= New York State Veterans' Home at Oxford =

Old soldiers' home near Oxford village, New York

The New York State Veterans' Home at Oxford (formerly the New York State Woman's Relief Corps Home) is an old soldiers' home located east of the village of Oxford in Chenango County, New York. The home was established for American Civil War veterans and their wives so they would not be separated in old age. The Woman's Relief Corps (W.R.C.) was an auxiliary of the Grand Army of the Republic Civil War veterans organization. In the 1890s the Woman's Relief Corps campaigned for the establishment of a co-ed old soldiers' home. Their efforts were rewarded in 1897 with the opening of the state soldiers' home just outside Oxford. By 1911 they had expanded to five buildings. By the 1970s it was decided to replace the old wood-frame hospital building with more modern facilities. The new one story main building was opened in 1981, but four "cottages" (older buildings) are also still available.

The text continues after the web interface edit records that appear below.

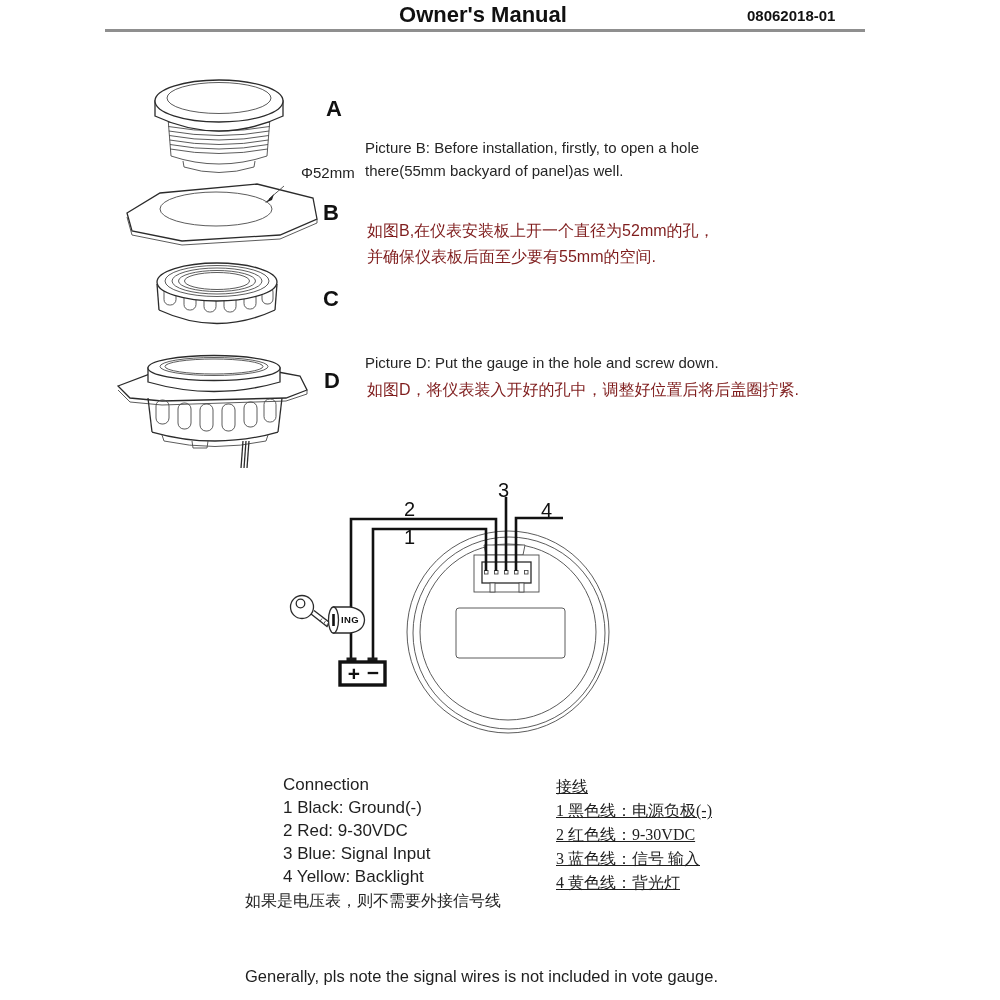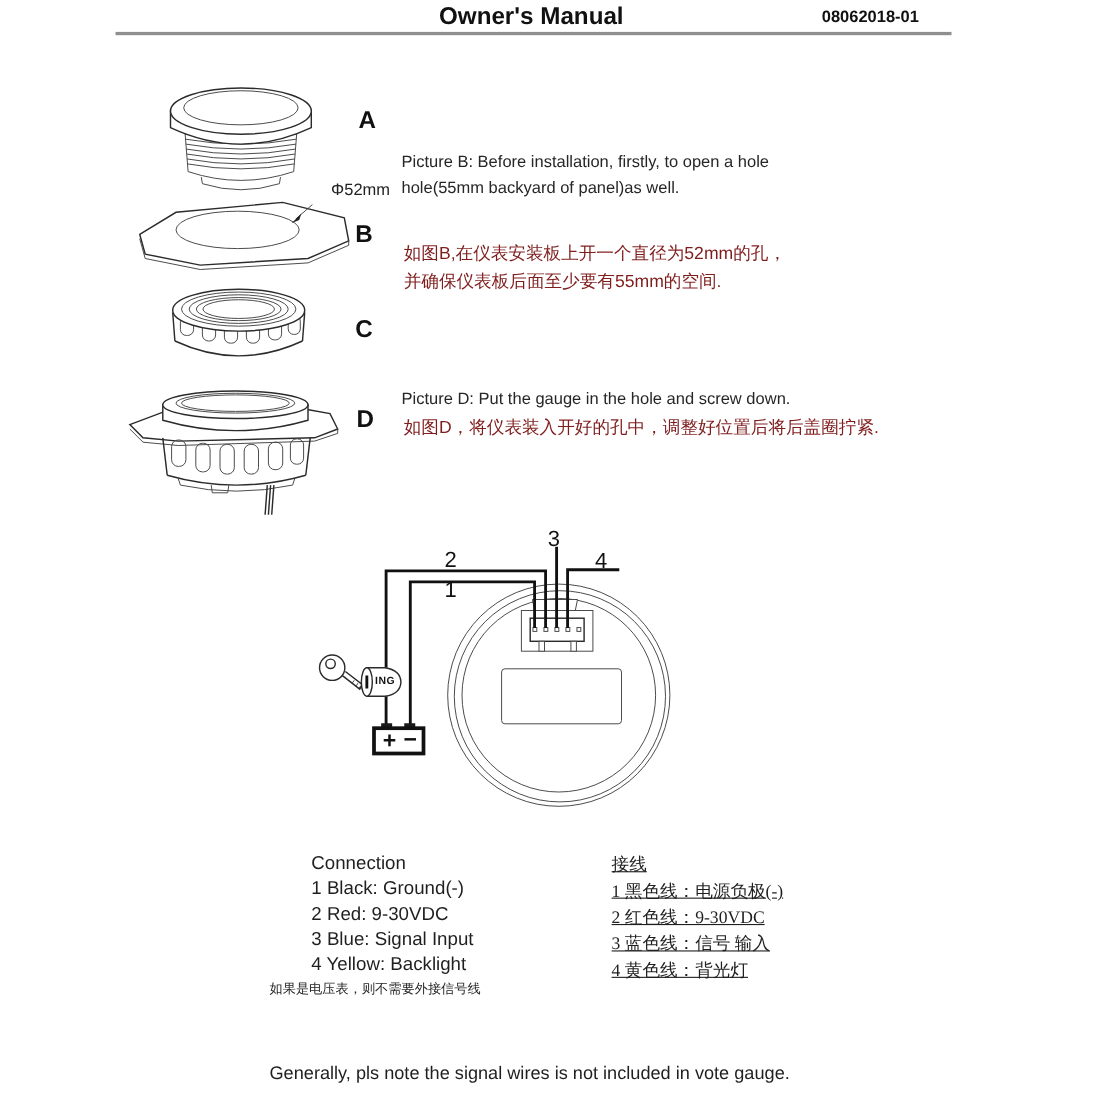--- a/index.html
+++ b/index.html
@@ -10,21 +10,21 @@
   .abs{position:absolute;}
   .hdr-title{left:383px;top:2px;width:200px;text-align:center;font-size:22px;font-weight:bold;color:#111;}
   .hdr-num{left:747px;top:7px;font-size:15px;font-weight:bold;color:#111;}
   .hdr-rule{left:105px;top:29px;width:760px;height:3px;background:#8f8f8f;}
   .part-letter{font-size:22px;font-weight:bold;color:#111;}
   .dim-label{left:286px;top:164px;font-size:15px;color:#222;margin-left:15px;}
   .en-block{font-size:15px;line-height:23px;color:#262626;white-space:nowrap;}
   .zh-block{font-size:16px;line-height:26px;color:#7f1d1d;white-space:nowrap;font-family:Liberation Sans, sans-serif;}
   .legend-en{left:283px;top:773px;font-size:17px;line-height:23px;color:#1f1f1f;white-space:nowrap;}
   .legend-zh{left:556px;top:775px;font-size:16px;line-height:24px;color:#1f1f1f;white-space:nowrap;font-family:"Liberation Serif", serif;text-decoration:underline;}
-  .footer-zh{left:245px;top:891px;font-size:12px;color:#262626;white-space:nowrap;font-family:"Liberation Serif", serif;}
+  .footer-zh{left:245px;top:891px;font-size:16px;color:#262626;white-space:nowrap;font-family:"Liberation Serif", serif;}
   .footer-en{left:245px;top:967px;font-size:16.5px;color:#1f1f1f;white-space:nowrap;}
   .wire-num{font-size:20px;color:#111;}
   .ing-label{left:341px;top:614px;font-size:9.5px;font-weight:bold;letter-spacing:0.4px;color:#111;}
   .bat-sym{width:16px;text-align:center;font-size:21px;font-weight:bold;line-height:21px;color:#111;}
   svg{position:absolute;}
   .thin{stroke:#4a4a4a;stroke-width:0.9;fill:none;}
   .med{stroke:#2b2b2b;stroke-width:1.3;fill:none;}
   .wire{stroke:#111;stroke-width:2.6;fill:none;}
   .fw{fill:#ffffff;}
 </style>
@@ -109,21 +109,21 @@
 
 <div class="abs part-letter" style="left:326px;top:96px;">A</div>
 <div class="abs part-letter" style="left:323px;top:200px;">B</div>
 <div class="abs part-letter" style="left:323px;top:286px;">C</div>
 <div class="abs part-letter" style="left:324px;top:368px;">D</div>
 
 <div class="abs dim-label">Φ52mm</div>
 
 <div class="abs en-block" style="left:365px;top:136px;">
   <div>Picture B: Before installation, firstly, to open a hole</div>
-  <div>hole(55mm backyard of panel)as well.</div>
+  <div>there(55mm backyard of panel)as well.</div>
 </div>
 <div class="abs zh-block" style="left:367px;top:218px;">
   <div>如图B,在仪表安装板上开一个直径为52mm的孔，</div>
   <div>并确保仪表板后面至少要有55mm的空间.</div>
 </div>
 
 <div class="abs en-block" style="left:365px;top:351px;">
   <div>Picture D: Put the gauge in the hole and screw down.</div>
 </div>
 <div class="abs zh-block" style="left:367px;top:377px;">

The home is located on New York State Route 220 and is situated east of the village of Oxford on hills with beautiful views overlooking the village and the Chenango River, and below the former New York, Ontario and Western Railroad. The veterans home is situated on 60 acre and includes 242 beds. Residents receive state-of-the-art medical, nursing, psychosocial, and rehabilitation services. The home also has an affiliation with the Upstate Medical Center College of Medicine/Clinical Campus at Binghamton, New York.